% Generated by roxygen2: do not edit by hand
% Please edit documentation in R/relabel.R
\name{relabel}
\alias{relabel}
\title{Relabel Factor Levels by Updating the Metadata}
\usage{
relabel(file, root = ".", change)
}
\arguments{
\item{file}{the name of the git2rdata object. Git2rdata objects cannot
have dots in their name. The name may include a relative path. \code{file} is a
path relative to the \code{root}.
Note that \code{file} must point to a location within \code{root}.}

\item{root}{The root of a project. Can be a file path or a \code{git-repository}.
Defaults to the current working directory (\code{"."}).}

\item{change}{either a \code{list} or a \code{data.frame}. In case of a \code{list} is a
named \code{list} with named \code{vectors}. The names of list elements must match the
names of the variables. The names of the vector elements must match the
existing factor labels. The values represent the new factor labels. In case
of a \code{data.frame} it needs to have the variables \code{factor} (name of the
factor), \code{old} (the old) factor label and \code{new} (the new factor label).
\code{relabel()} ignores all other columns.}
}
\value{
invisible \code{NULL}.
}
\description{
Imagine the situation where we have a dataframe with a factor variable and we
have stored it with \code{write_vc(optimize = TRUE)}. The raw data file contains
the factor indices and the metadata contains the link between the factor
index and the corresponding label. See
\code{vignette("version_control", package = "git2rdata")}. In such a case,
relabelling a factor can be fast and lightweight by updating the metadata.
}
\examples{

# initialise a git repo using git2r
repo_path <- tempfile("git2rdata-repo-")
dir.create(repo_path)
repo <- git2r::init(repo_path)
git2r::config(repo, user.name = "Alice", user.email = "alice@example.org")

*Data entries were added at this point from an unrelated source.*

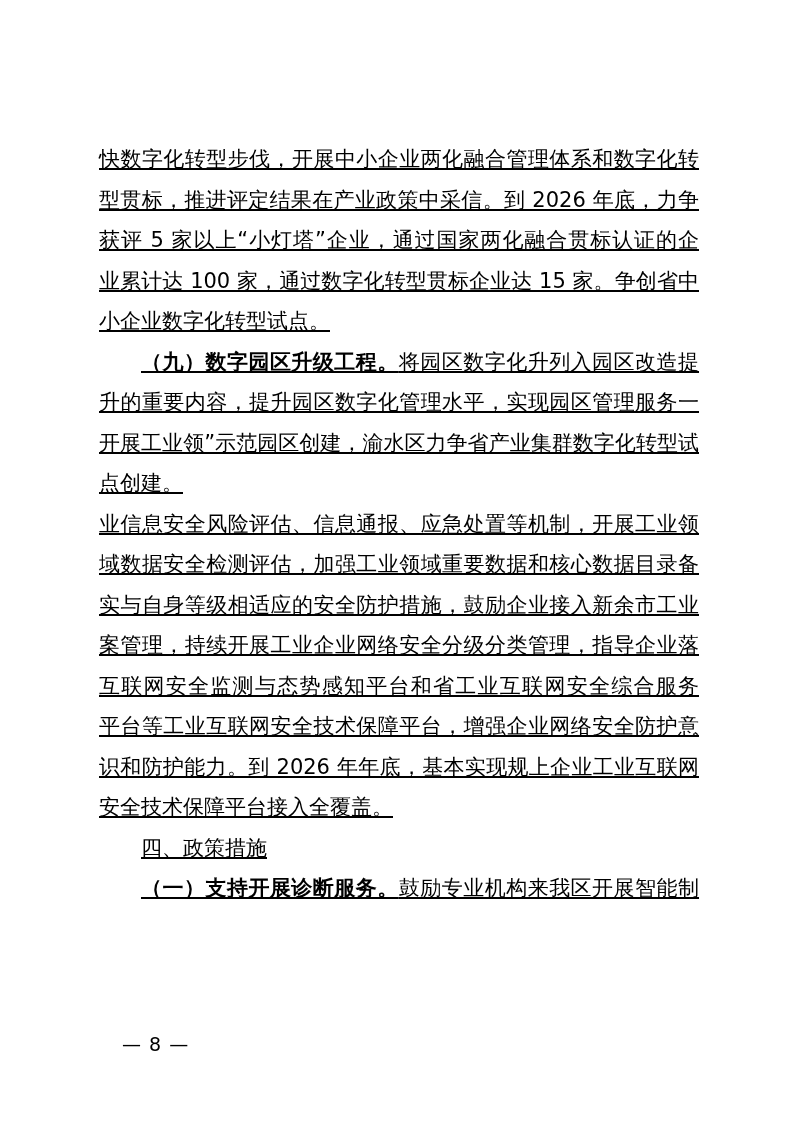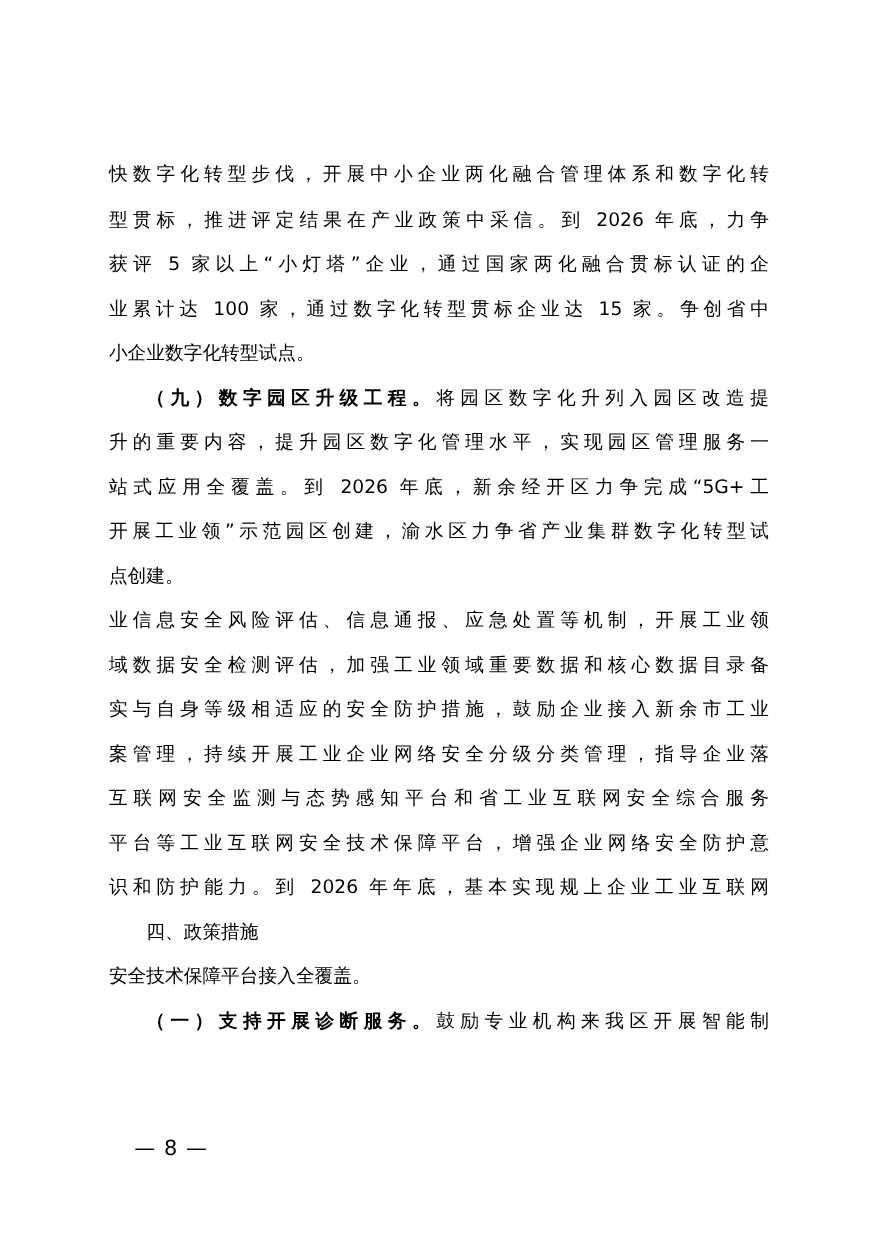--- a/index.html
+++ b/index.html
@@ -25,11 +25,12 @@
   .line {
     height: 40.5px;
     line-height: 40.5px;
-    font-size: 17px;
+    font-size: 21px;
     text-align: justify;
     text-align-last: justify;
     white-space: nowrap;
     overflow: visible;
+    text-decoration: underline;
   }
   .line.endline {
     text-align: center;

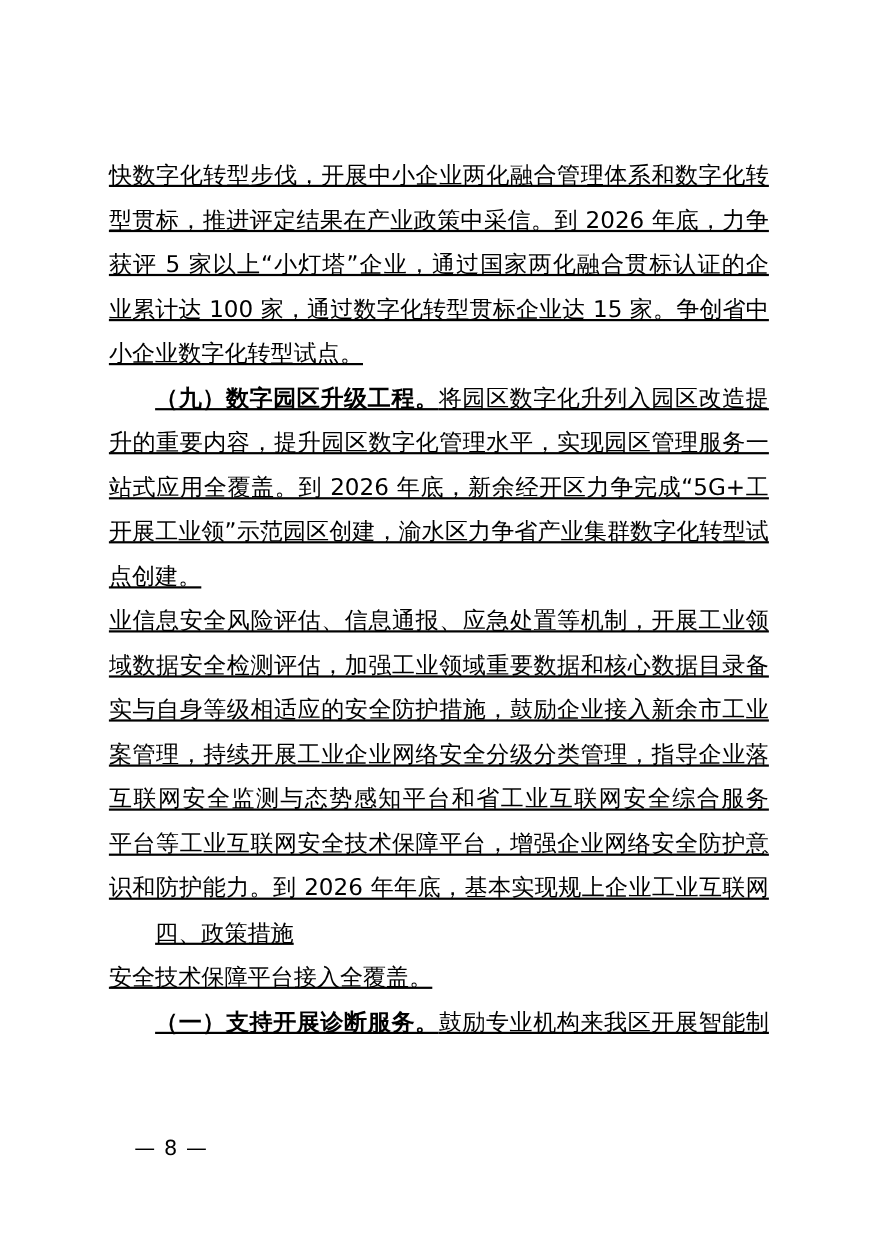--- a/index.html
+++ b/index.html
@@ -65,7 +65,6 @@
       <div class="line endline"><span>小企业数字化转型试点。</span></div>
       <div class="line indent"><span class="lead">（九）数字园区升级工程。</span><span>将园区数字化升列入园区改造提</span></div>
       <div class="line"><span>升的重要内容，提升园区数字化管理水平，实现园区管理服务一</span></div>
-      <div class="line"><span>站式应用全覆盖。到 2026 年底，新余经开区力争完成“5G+工</span></div>
       <div class="line"><span>开展工业领”示范园区创建，渝水区力争省产业集群数字化转型试</span></div>
       <div class="line endline"><span>点创建。</span></div>
       <div class="line"><span>业信息安全风险评估、信息通报、应急处置等机制，开展工业领</span></div>

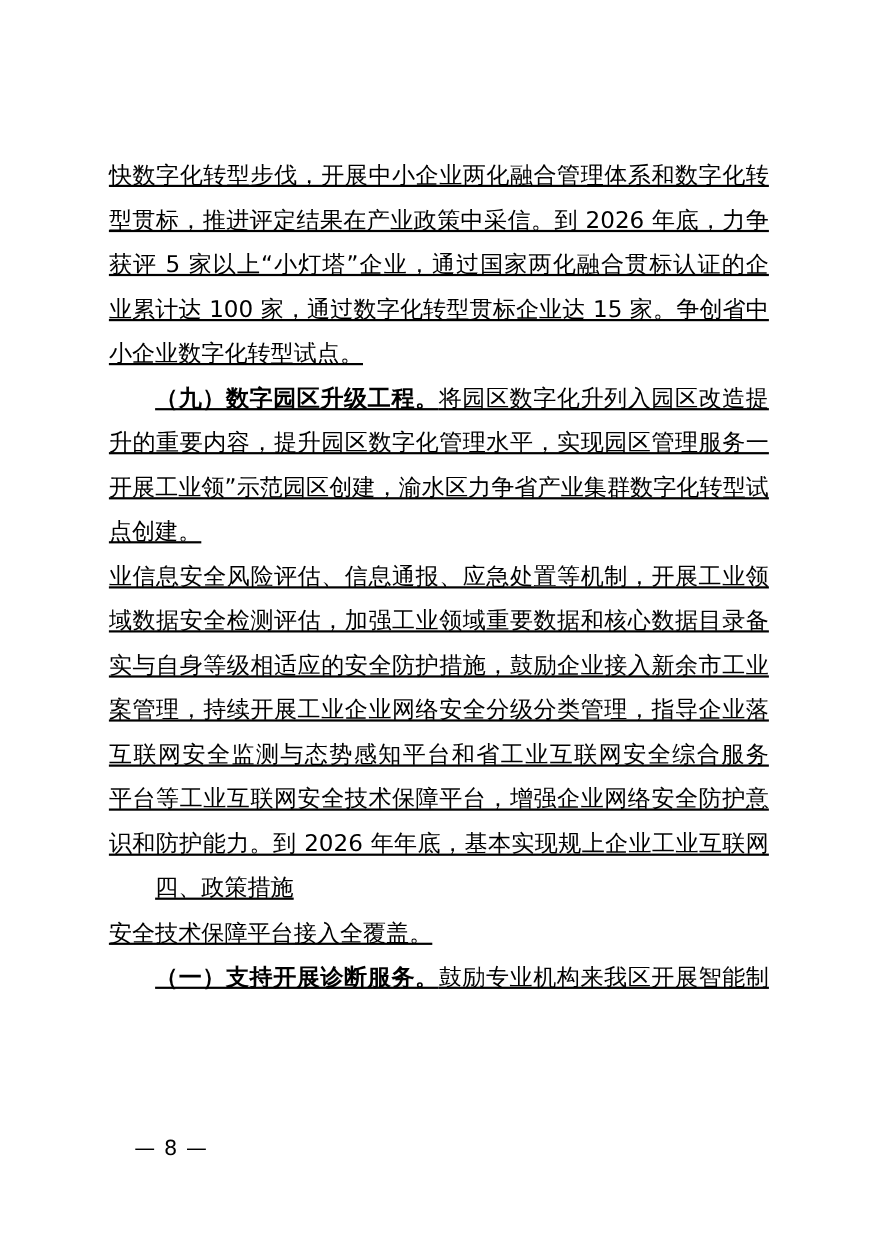--- a/index.html
+++ b/index.html
@@ -74,8 +74,8 @@
       <div class="line"><span>互联网安全监测与态势感知平台和省工业互联网安全综合服务</span></div>
       <div class="line"><span>平台等工业互联网安全技术保障平台，增强企业网络安全防护意</span></div>
       <div class="line"><span>识和防护能力。到 2026 年年底，基本实现规上企业工业互联网</span></div>
+      <div class="line endline"><span>安全技术保障平台接入全覆盖。</span></div>
       <div class="line indent endline"><span>四、政策措施</span></div>
-      <div class="line endline"><span>安全技术保障平台接入全覆盖。</span></div>
       <div class="line indent"><span class="lead">（一）支持开展诊断服务。</span><span>鼓励专业机构来我区开展智能制</span></div>
     </div>
   <div class="footer">— 8 —</div>

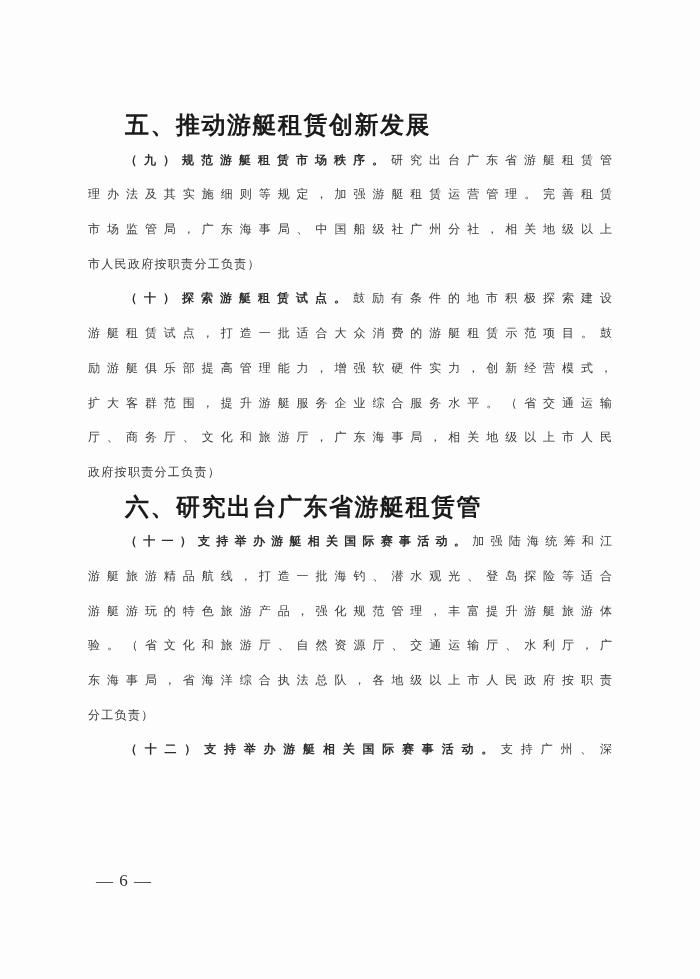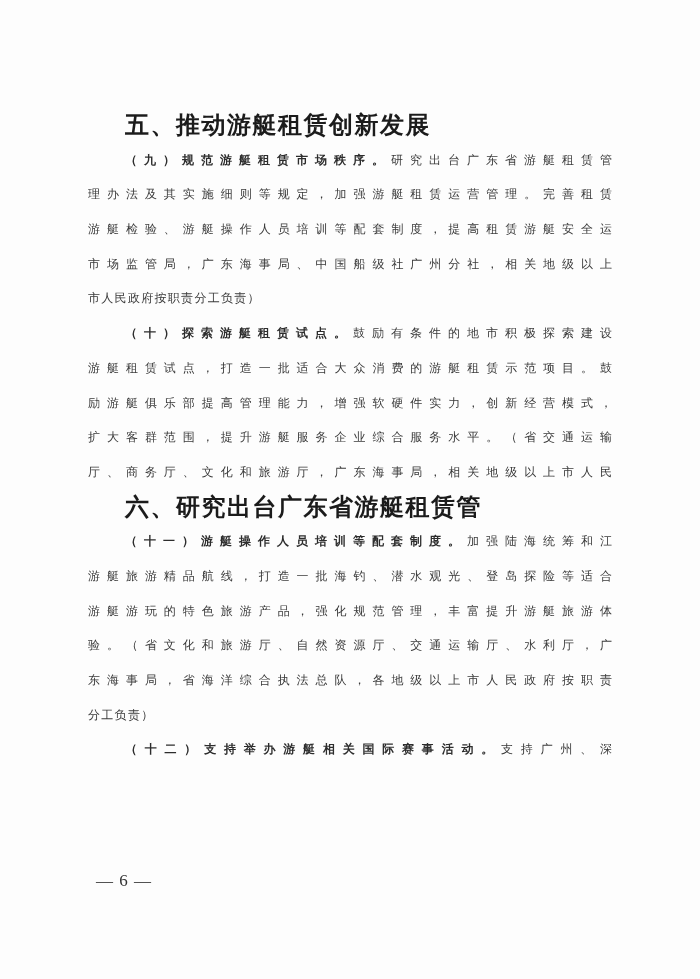--- a/index.html
+++ b/index.html
@@ -84,7 +84,6 @@
       <div class="para">
         <div class="line fill indent"><span class="seg-bold">（九）规范游艇租赁市场秩序。</span><span class="seg-normal">研究出台广东省游艇租赁管</span></div>
         <div class="line fill"><span class="seg-normal">理办法及其实施细则等规定，加强游艇租赁运营管理。完善租赁</span></div>
-        <div class="line fill"><span class="seg-normal">游艇检验、游艇操作人员培训等配套制度，提高租赁游艇安全运</span></div>
         <div class="line fill"><span class="seg-normal">市场监管局，广东海事局、中国船级社广州分社，相关地级以上</span></div>
         <div class="line endline"><span class="seg-normal">市人民政府按职责分工负责）</span></div>
       </div>

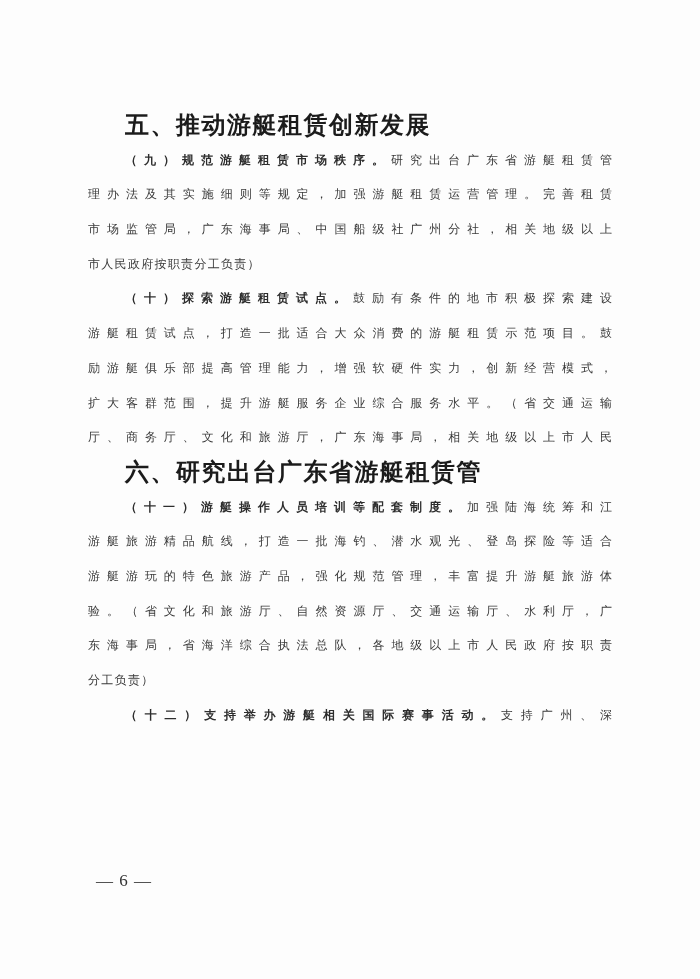--- a/index.html
+++ b/index.html
@@ -93,6 +93,7 @@
         <div class="line fill"><span class="seg-normal">励游艇俱乐部提高管理能力，增强软硬件实力，创新经营模式，</span></div>
         <div class="line fill"><span class="seg-normal">扩大客群范围，提升游艇服务企业综合服务水平。（省交通运输</span></div>
         <div class="line fill"><span class="seg-normal">厅、商务厅、文化和旅游厅，广东海事局，相关地级以上市人民</span></div>
+        <div class="line endline"><span class="seg-normal">政府按职责分工负责）</span></div>
       </div>
       <div class="line heading">六、研究出台广东省游艇租赁管</div>
       <div class="para">

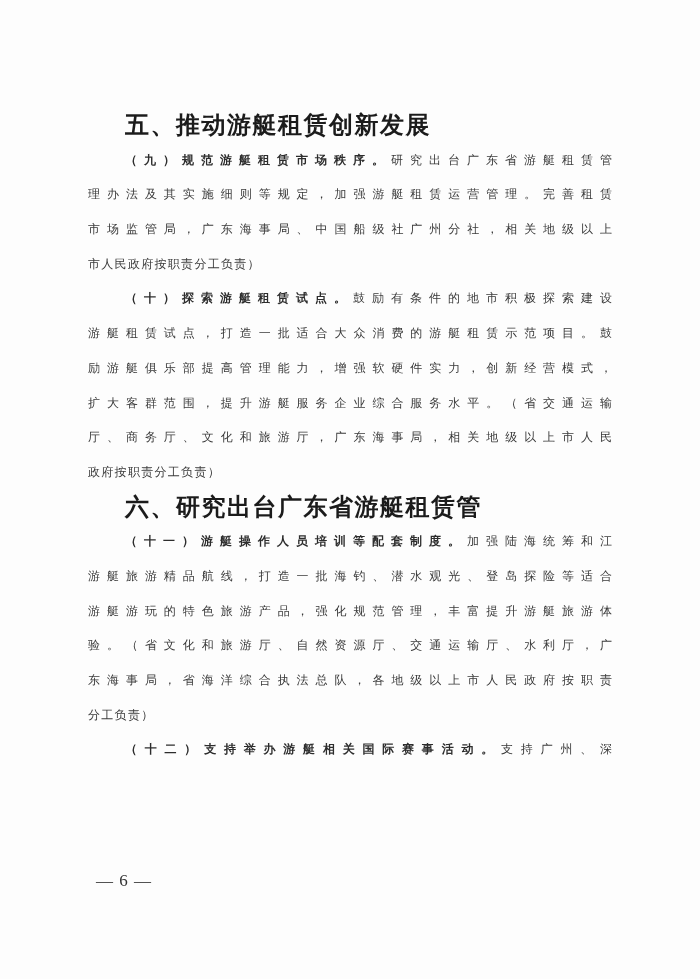--- a/index.html
+++ b/index.html
@@ -97,7 +97,7 @@
       </div>
       <div class="line heading">六、研究出台广东省游艇租赁管</div>
       <div class="para">
-        <div class="line fill indent"><span class="seg-bold">（十一）游艇操作人员培训等配套制度。</span><span class="seg-normal">加强陆海统筹和江</span></div>
+        <div class="line fill indent"><span class="seg-bold">（十一）支持举办游艇相关国际赛事活动。</span><span class="seg-normal">加强陆海统筹和江</span></div>
         <div class="line fill"><span class="seg-normal">游艇旅游精品航线，打造一批海钓、潜水观光、登岛探险等适合</span></div>
         <div class="line fill"><span class="seg-normal">游艇游玩的特色旅游产品，强化规范管理，丰富提升游艇旅游体</span></div>
         <div class="line fill"><span class="seg-normal">验。（省文化和旅游厅、自然资源厅、交通运输厅、水利厅，广</span></div>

# Create a dataframe and store it as an optimized git2rdata object.
# Note that write_vc() uses optimization by default.
# Stage and commit the git2rdata object.
ds <- data.frame(
  a = c("a1", "a2"),
  b = c("b2", "b1"),
  stringsAsFactors = TRUE
)
junk <- write_vc(ds, "relabel", repo, sorting = "b", stage = TRUE)
cm <- commit(repo, "initial commit")
# check that the workspace is clean
status(repo)

# Define new labels as a list and apply them to the git2rdata object.
new_labels <- list(
  a = list(a2 = "a3")
)
relabel("relabel", repo, new_labels)
# check the changes
read_vc("relabel", repo)
# relabel() changed the metadata, not the raw data
status(repo)
git2r::add(repo, "relabel.*")
cm <- commit(repo, "relabel using a list")

# Define new labels as a dataframe and apply them to the git2rdata object
change <- data.frame(
  factor = c("a", "a", "b"),
  old = c("a3", "a1", "b2"),
  new = c("c2", "c1", "b3"),
  stringsAsFactors = TRUE
)
relabel("relabel", repo, change)
# check the changes
read_vc("relabel", repo)
# relabel() changed the metadata, not the raw data
status(repo)

# clean up
junk <- file.remove(
  rev(list.files(repo_path, full.names = TRUE, recursive = TRUE,
                 include.dirs = TRUE, all.files = TRUE)),
  repo_path)
}
\seealso{
Other storage: \code{\link{list_data}},
  \code{\link{prune_meta}}, \code{\link{read_vc}},
  \code{\link{rm_data}}, \code{\link{write_vc}}
}
\concept{storage}